James Riley Breckenridge (born January 5, 1975) is the drummer for the band Thrice. He plays Q Drums, and uses Vic Firth drumsticks, Zildjian cymbals, Remo drumheads, with Drum Workshop hardware and pedals.

Biography
The older brother of Thrice bassist Eddie Breckenridge, Riley joined Thrice during the early days of the band on the recommendation of Eddie.
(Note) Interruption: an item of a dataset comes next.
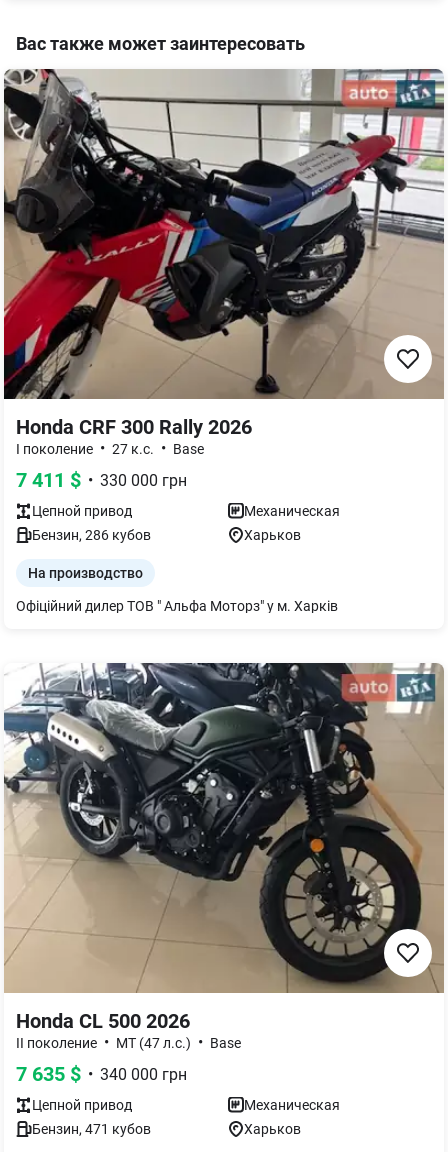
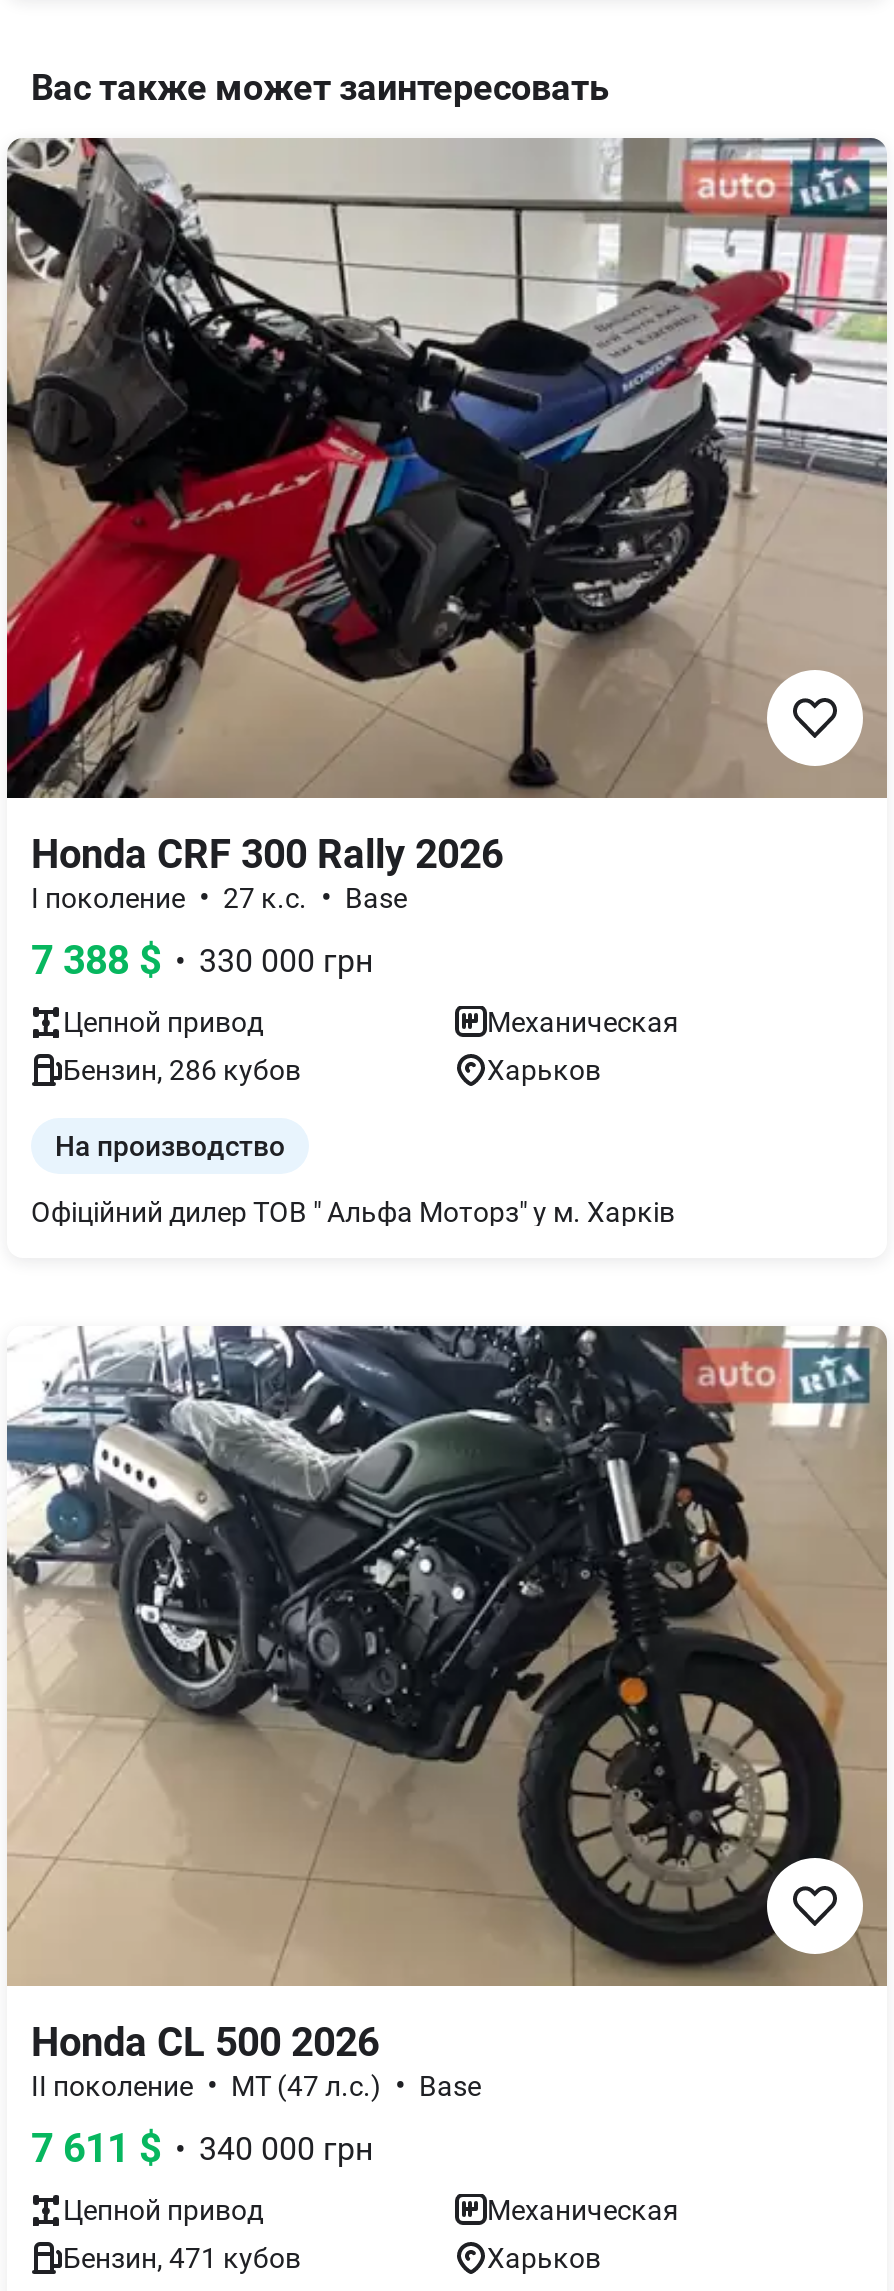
- 7 411 $ • 330 000 грн
+ 7 388 $ • 330 000 грн

- 7 635 $ • 340 000 грн
+ 7 611 $ • 340 000 грн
He is also the co-host of the baseball and music podcast, The PRODcast.

Personal life

Breckenridge, along with Morningwood lead singer Chantal Claret, wrote a monthly advice column called "Battle of the Sexes" in Alternative Press magazine for nearly 3 years; which was discontinued in the Winter of 2007.

Breckenridge originally had aspirations of becoming a professional baseball player. He played two years as a walk-on at Pepperdine before his athletic career was unexpectedly cut short due to injuries he sustained playing football.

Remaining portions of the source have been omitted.